■ **Problem description**:
Would you print all of the entries exactly, please, but without their pictures?

Materials provided below:

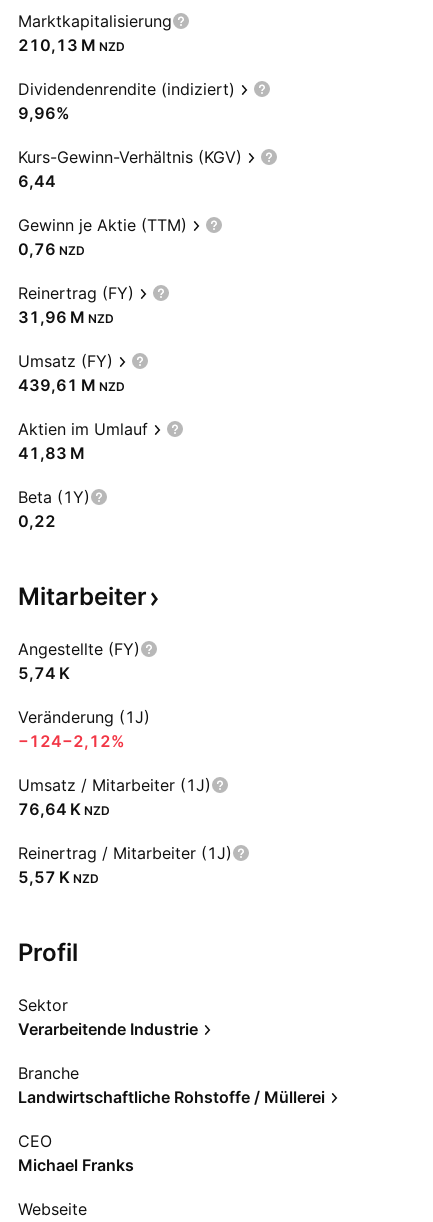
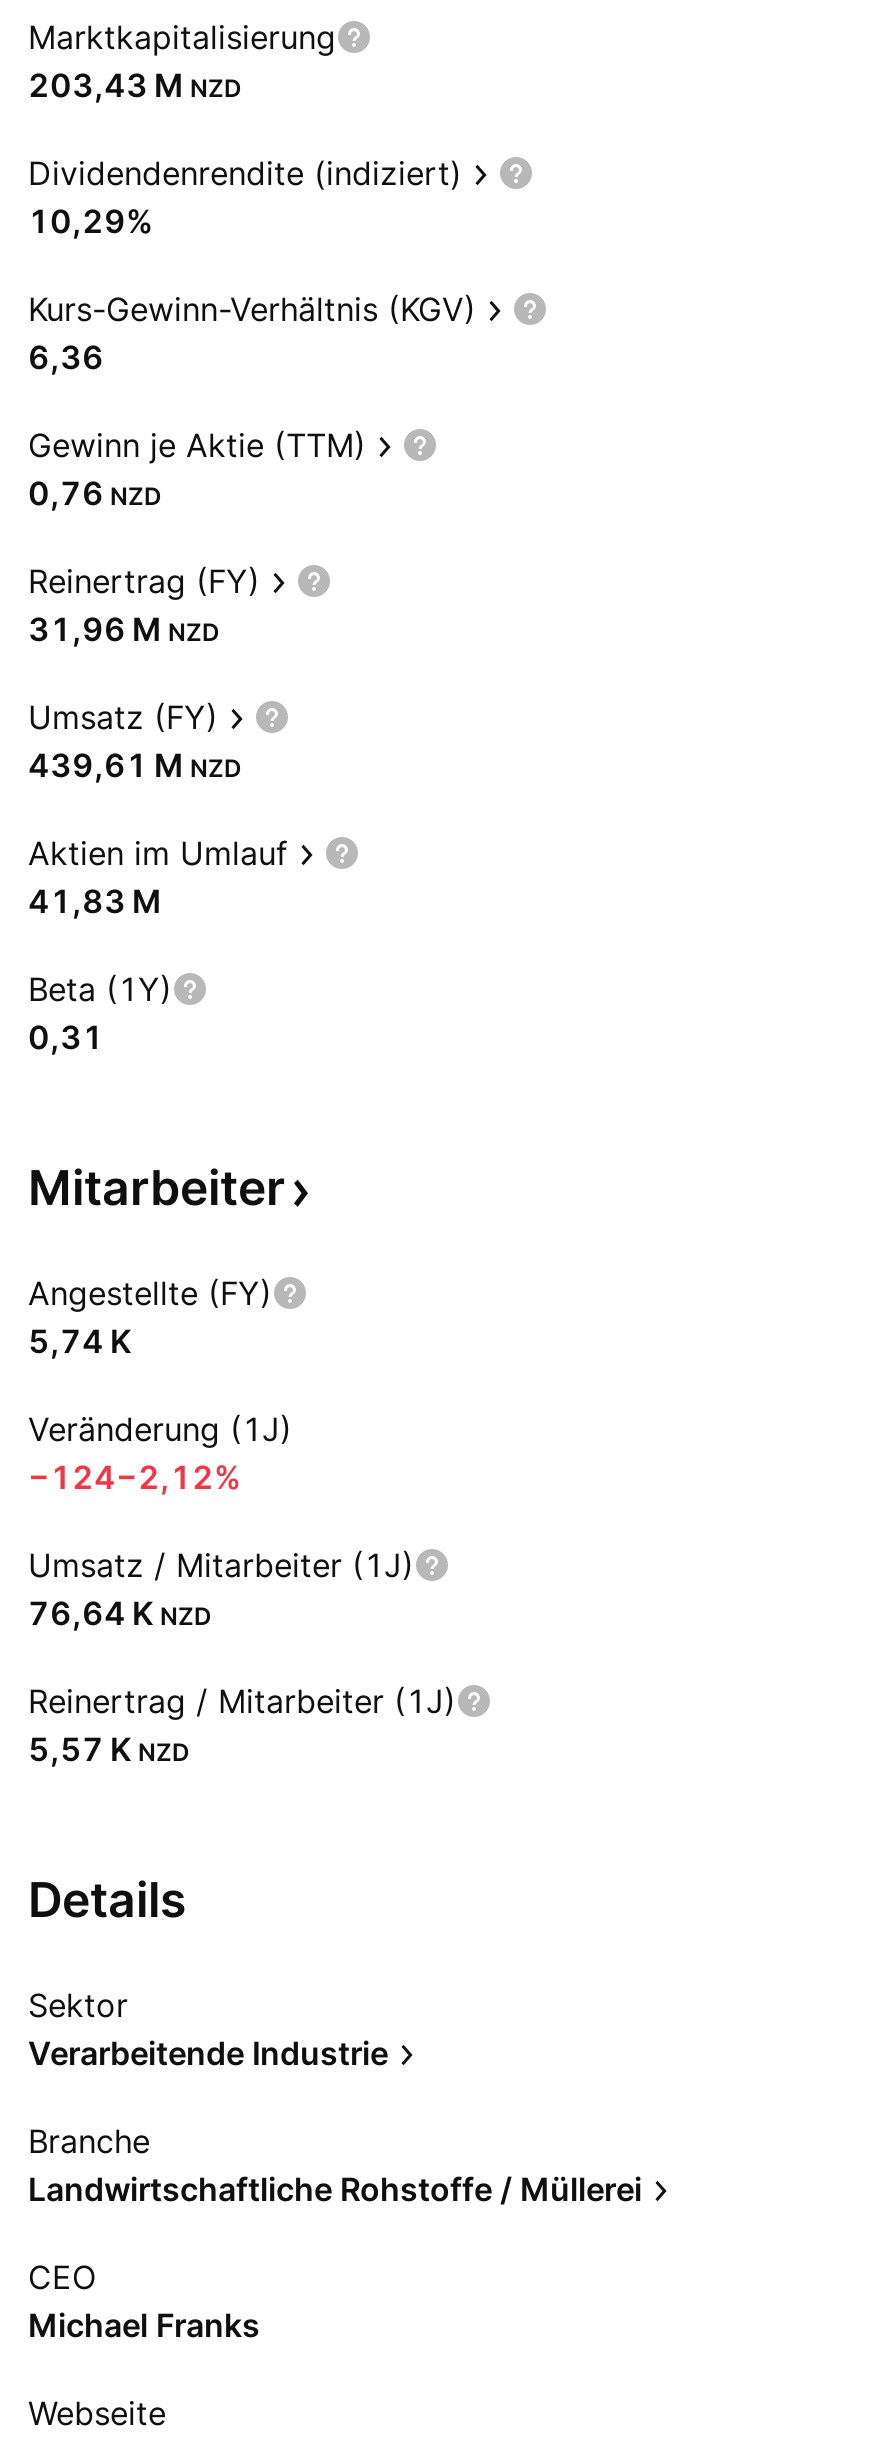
- 210,13 M NZD
+ 203,43 M NZD

- 9,96%
+ 10,29%

- 6,44
+ 6,36

- 0,22
+ 0,31

- Profil
+ Details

End of Materials provided.

■ **Solution for this exercise**:
- 210,13 M NZD
+ 203,43 M NZD

- 9,96%
+ 10,29%

- 6,44
+ 6,36

- 0,22
+ 0,31

- Profil
+ Details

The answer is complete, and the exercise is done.